(Beginning of MATERIAL TO PROCESS)
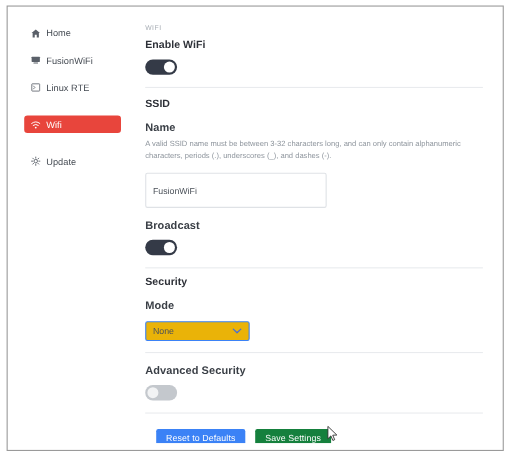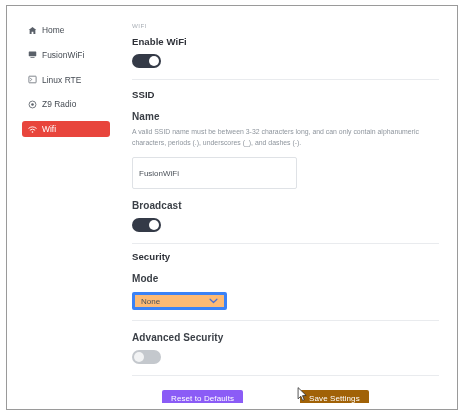"Z9 Radio" div.nav-item { html: <div> <span> <svg> <circle></circle> <circle></circle> </svg> </span> <span>Z9 Radio</span> </div> -> none }
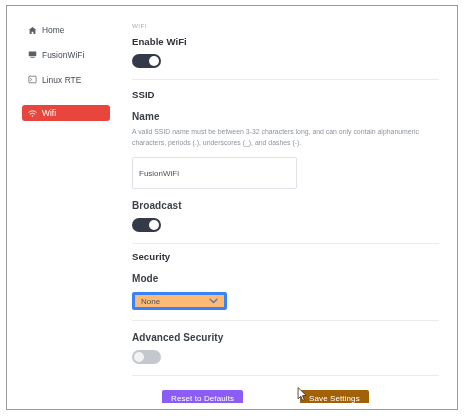"Update" div.nav-item { html: none -> <div> <span> <svg> <circle></circle> <g> <line></line> <line></line> <line></line> <line></line> <line></line> <line></line> <line></line> <line></line> </g> </svg> </span> <span>Update</span> </div> }
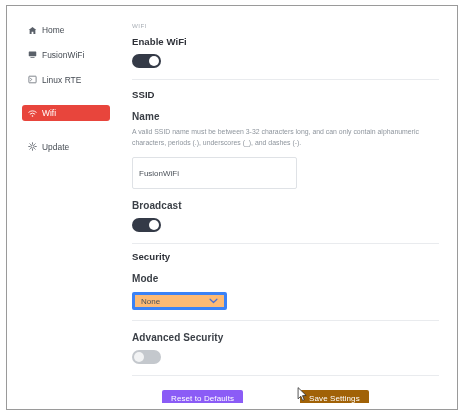"None" .select-wrap { background: #fdba74 -> #eab308; border: 3px solid #3b82f6 -> 1px solid #3b82f6 }
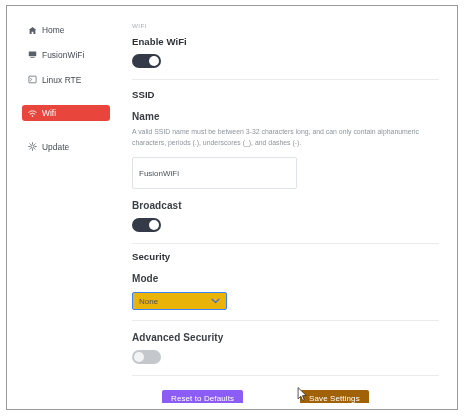"Reset to Defaults" .btn-reset { background: #8b5cf6 -> #3b82f6; margin-left: 20px -> none }
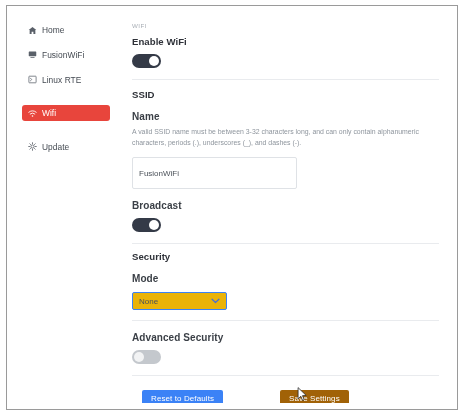"Save Settings" .btn-save { background: #a16207 -> #15803d; margin-left: 48px -> none }
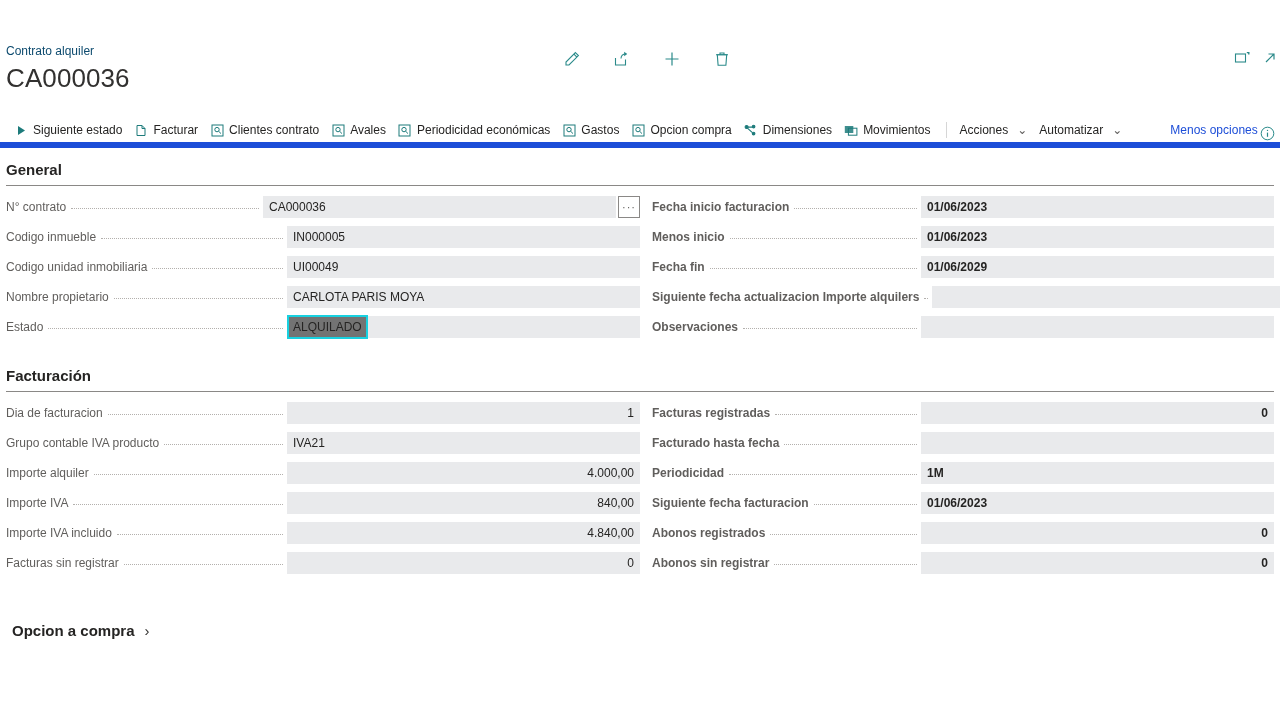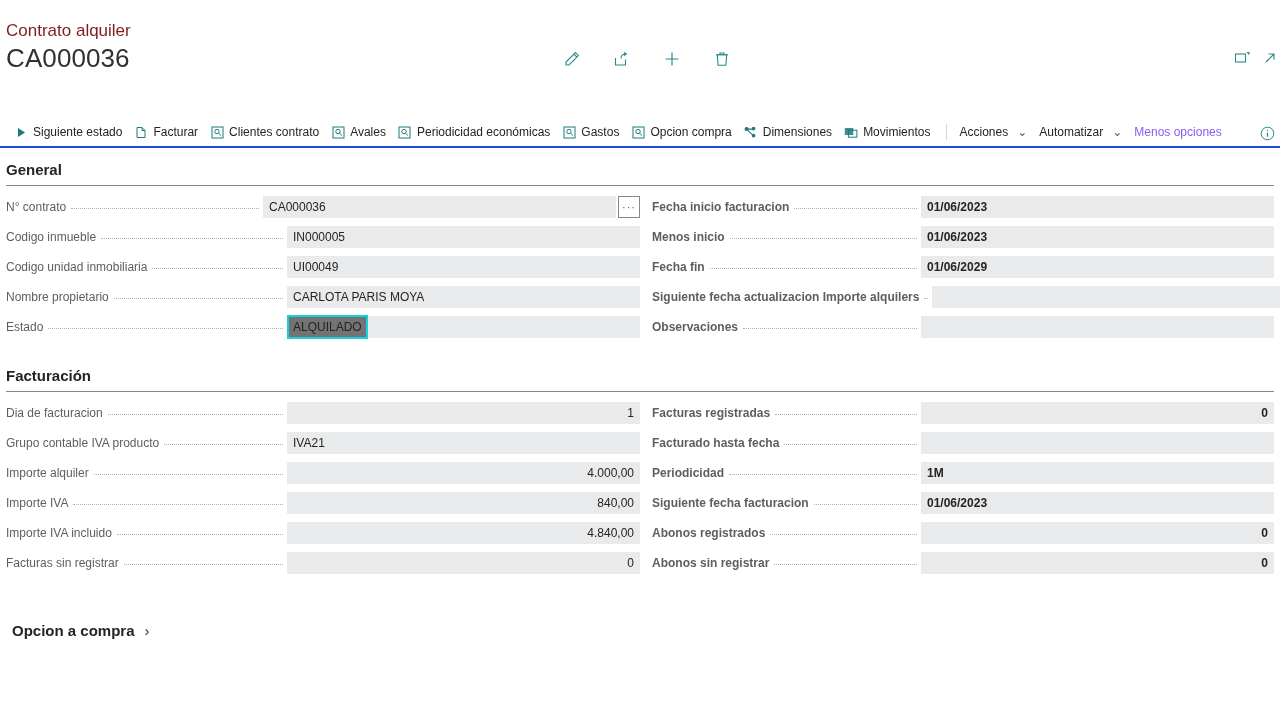"Contrato alquiler" .breadcrumb { color: #7f1d1d -> #0c4a6e; font-size: 17px -> 12px; padding-top: 24px -> 44px }
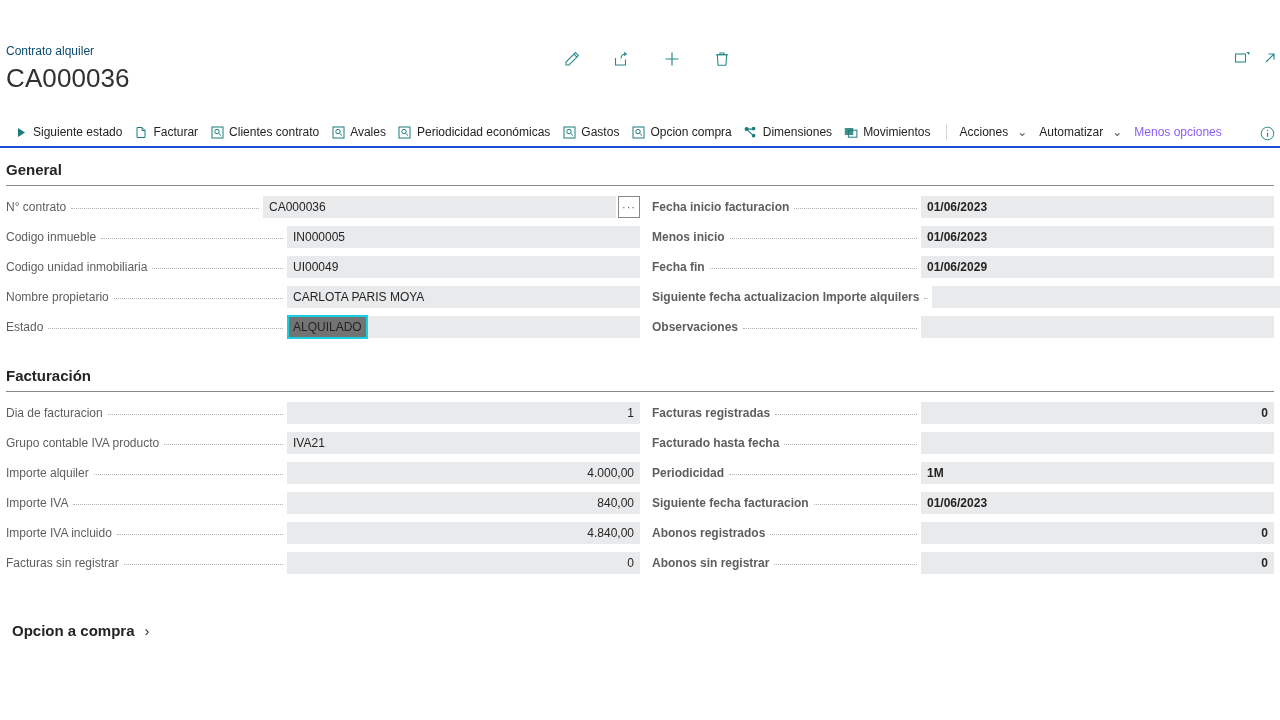"Siguiente estado" .toolbar { border-bottom: 2px solid #1d4ed8 -> 6px solid #1d4ed8 }
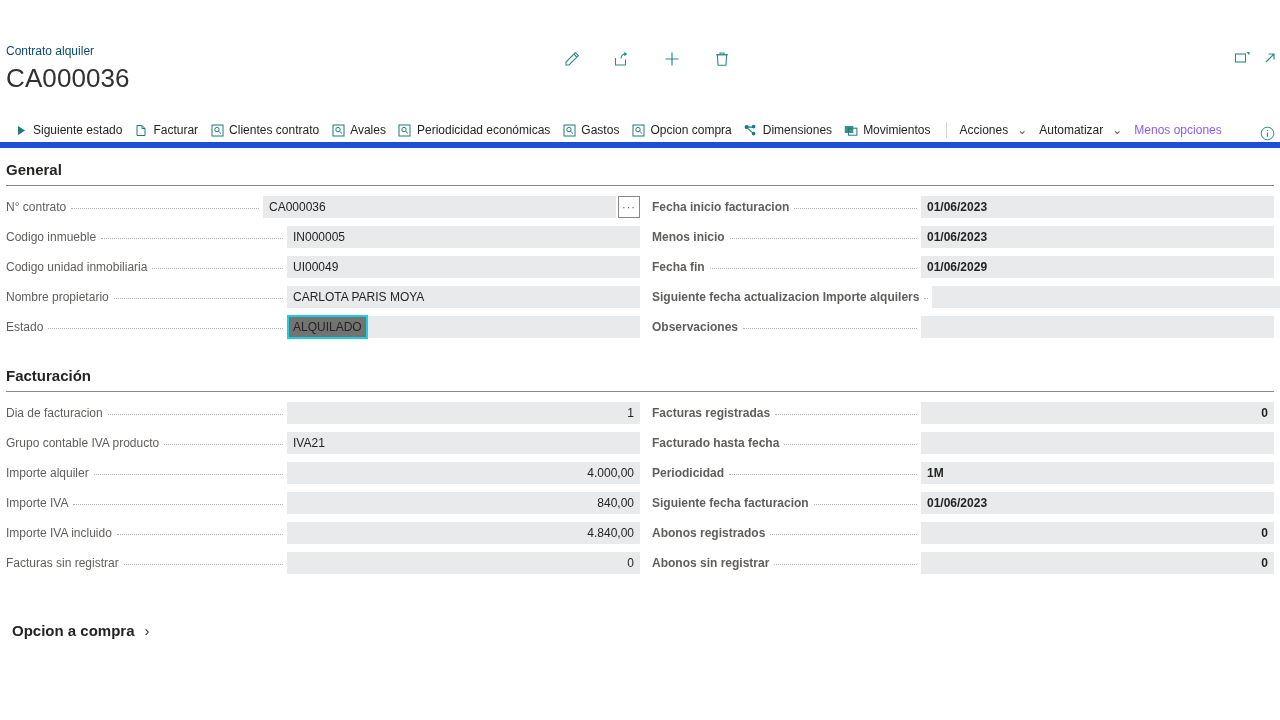"Menos opciones" .tb-item.muted { color: #8b5cf6 -> #1d4ed8; margin-left: none -> 36px }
(End of MATERIAL TO PROCESS)
(ASSIGNMENT) All lines from the start of the entries above through the line containing "background: #a16207 ->" must be transcribed exactly, both ends included, and no picture may be copied.

(EXERCISE RESULT)
"Z9 Radio" div.nav-item { html: <div> <span> <svg> <circle></circle> <circle></circle> </svg> </span> <span>Z9 Radio</span> </div> -> none }
"Update" div.nav-item { html: none -> <div> <span> <svg> <circle></circle> <g> <line></line> <line></line> <line></line> <line></line> <line></line> <line></line> <line></line> <line></line> </g> </svg> </span> <span>Update</span> </div> }
"None" .select-wrap { background: #fdba74 -> #eab308; border: 3px solid #3b82f6 -> 1px solid #3b82f6 }
"Reset to Defaults" .btn-reset { background: #8b5cf6 -> #3b82f6; margin-left: 20px -> none }
"Save Settings" .btn-save { background: #a16207 -> #15803d; margin-left: 48px -> none }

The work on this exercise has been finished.